Potret neraca keuangan bisnis Kaesang yang kini menjabat Ketua Umum (Ketum) Partai Solidaritas Indonesia (PSI), bikin miris.

Di mana, total liabilitas PMMP mencapai US$257,13 juta. Jauh di atas total asetnya US$220,73 juta.

Artinya, perusahaan mengalami defisiensi modal (ekuitas negatif) sekitar US$36,40 juta.

Dengan kata lain: utang PMMP lebih gede ketimbang asetnya.

Likuiditas perusahaan pun berada di dalam tekanan hebat.

Saldo kas dan bank di akhir September 2025, hanya US$188.703, sementara utang di bank dalam jangka pendek, mencapai US$193,35 juta. Alias nombok.

Utang PMMP di Bank Tembus Rp2,8 Triliun

Bursa Efek Indonesia (BEI) mengungkap keuangan PMMP yang sudah berada di ujung kebangkrutan. Lantaran utang bank yang menggunung cukup tinggi.

Misalnya, di Bank Permata, outstanding utang PMMP nyaris Rp1 triliun. Tepatnya US$53,12 juta, atau setara Rp929,6 miliar (kurs Rp17.500/US$).

Itu belum termasuk fasilitas tambahan Rp5,49 miliar.

Di BCA yang dikenal sebagai bank beraset jumbo itu, utang PMMP tembus US$40,29 juta.
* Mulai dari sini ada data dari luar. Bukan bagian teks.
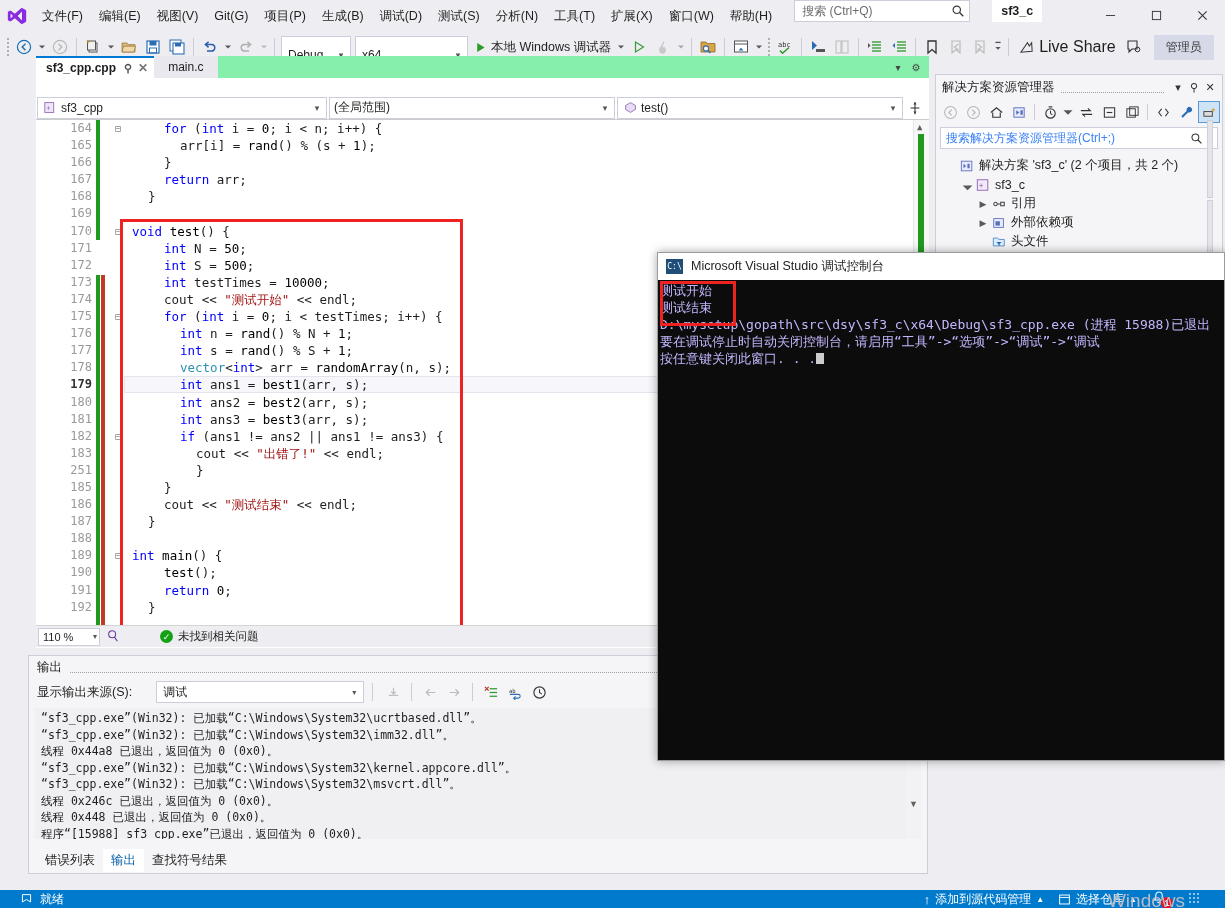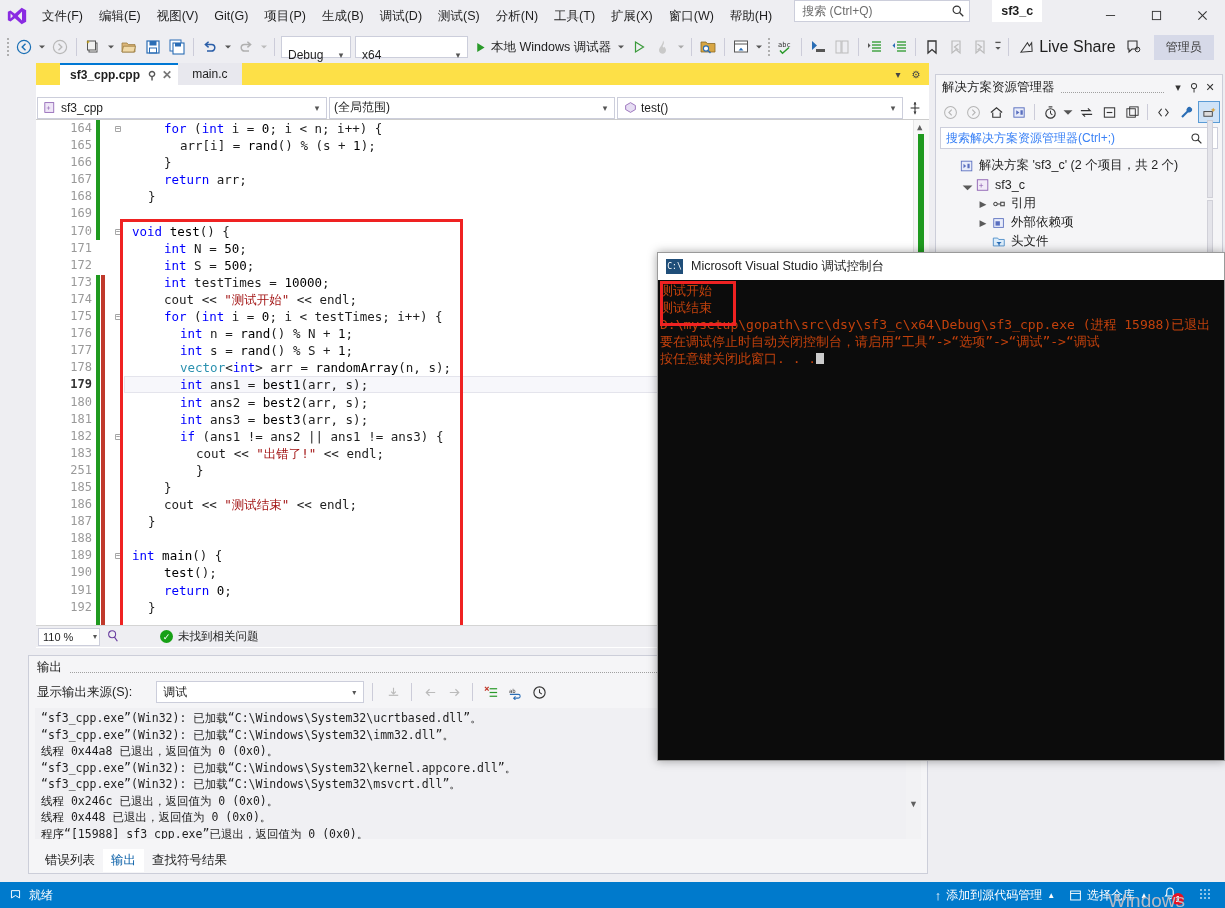"sf3_cpp.cpp" .tabstrip { background: #fde047 -> #86efac; padding-left: 24px -> none; top: 63px -> 56px }
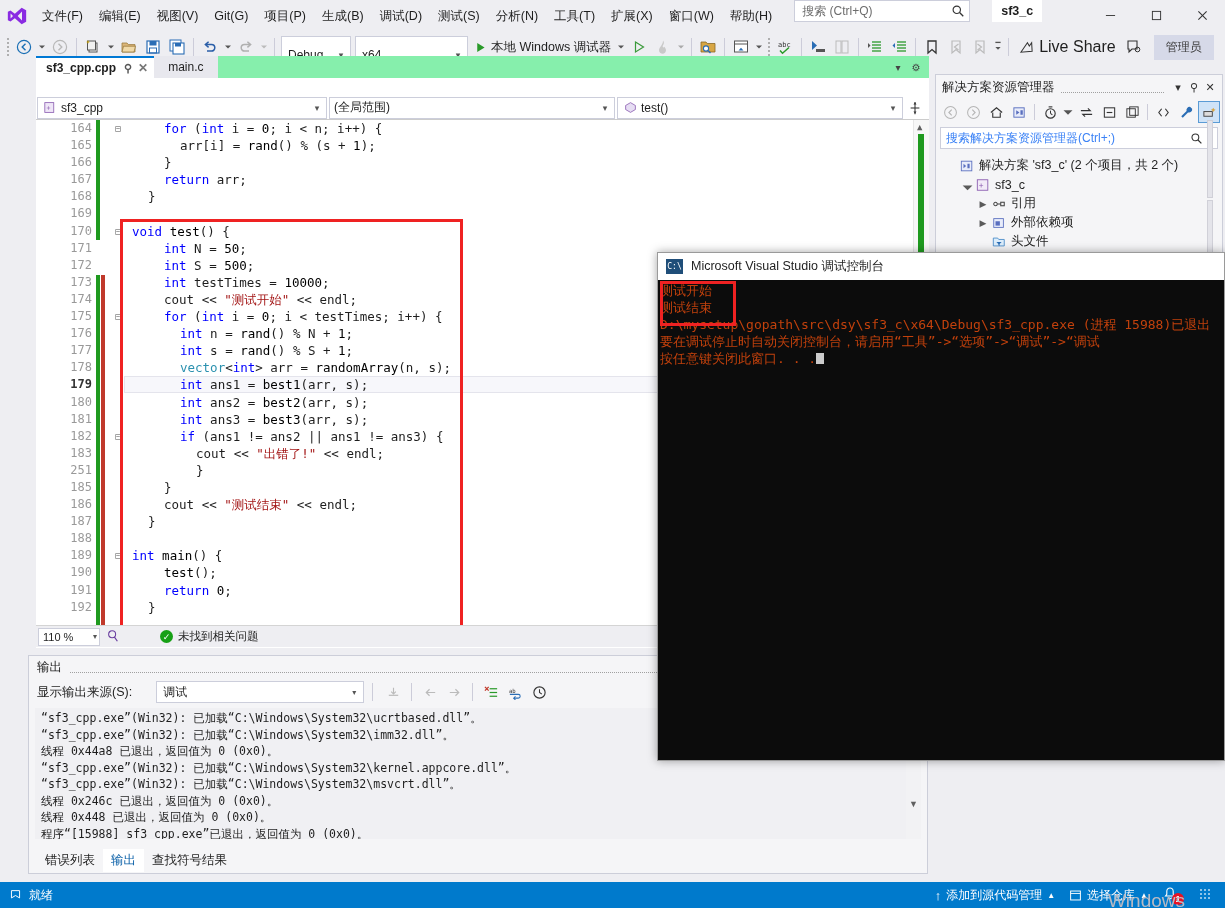"测试开始" .console-body { color: #c2410c -> #c4b5fd }
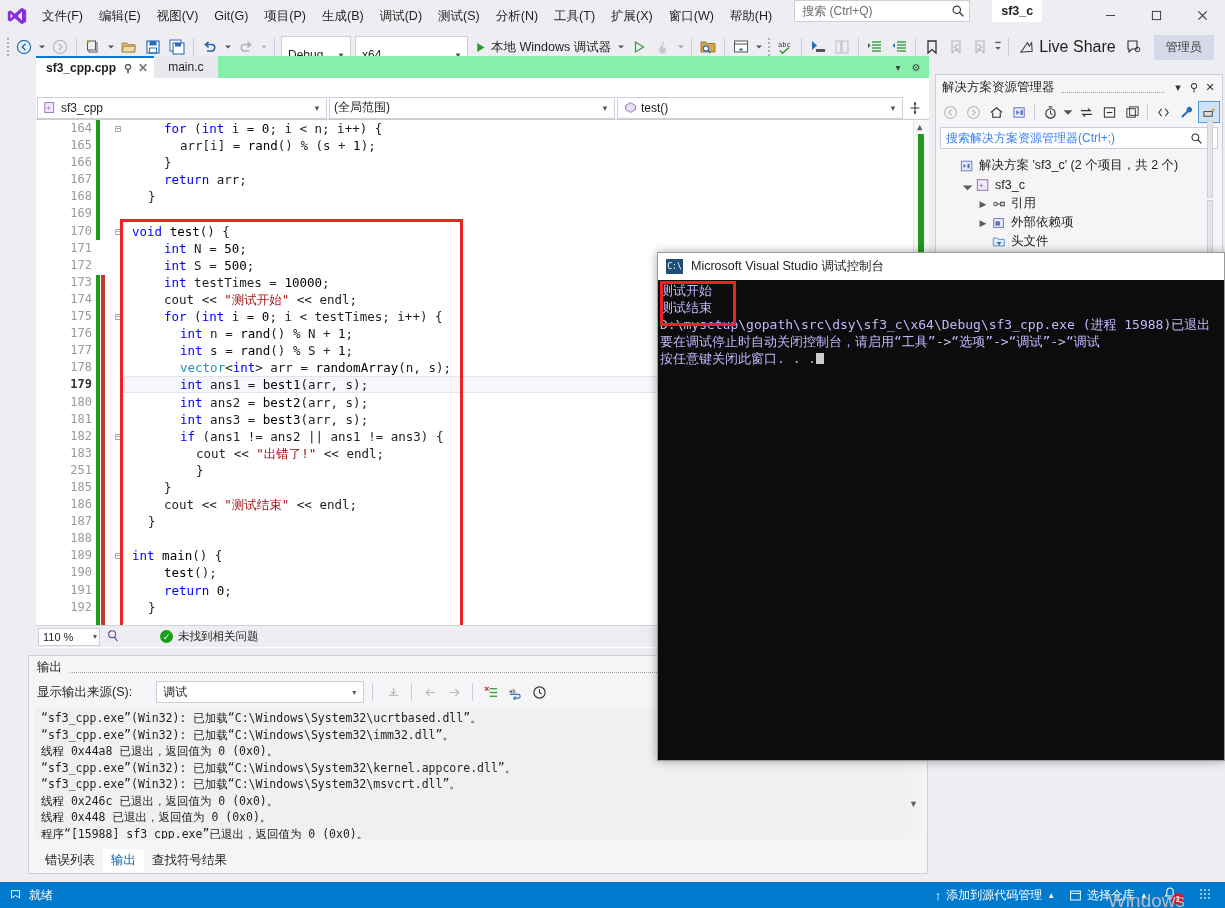"就绪" .statusbar { height: 26px -> 18px; padding: 0 3px -> 0 14px }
Atau setara Rp705 miliar.

Sedangkan utang ke Lembaga Pembiayaan Ekspor Impor (LPEI), mencapai US$30,71 juta, atau sekitar Rp537,4 miliar.

Masih ada lagi utang perusahaan Kaesang ke PT Bank SMBC Indonesia Tbk, sebesar US$22,80 juta yang setara Rp400 miliar.

Utang ke Bank Maspion pun ada. Nilainya mencapai US$7,21 juta.

Terakhir utang di Bank Resona Perdania, sebesar US$5,99 juta.

Totalnya sekitar Rp2,8 triliun. Itupun belum termasuk bunganya.

Saat ini, PMMP sedang mengajukan restrukturisasi.

“Saldo tersebut di luar utang bunga,” tulis Manajemen PMMP, dikutip Selasa (7/7/2026).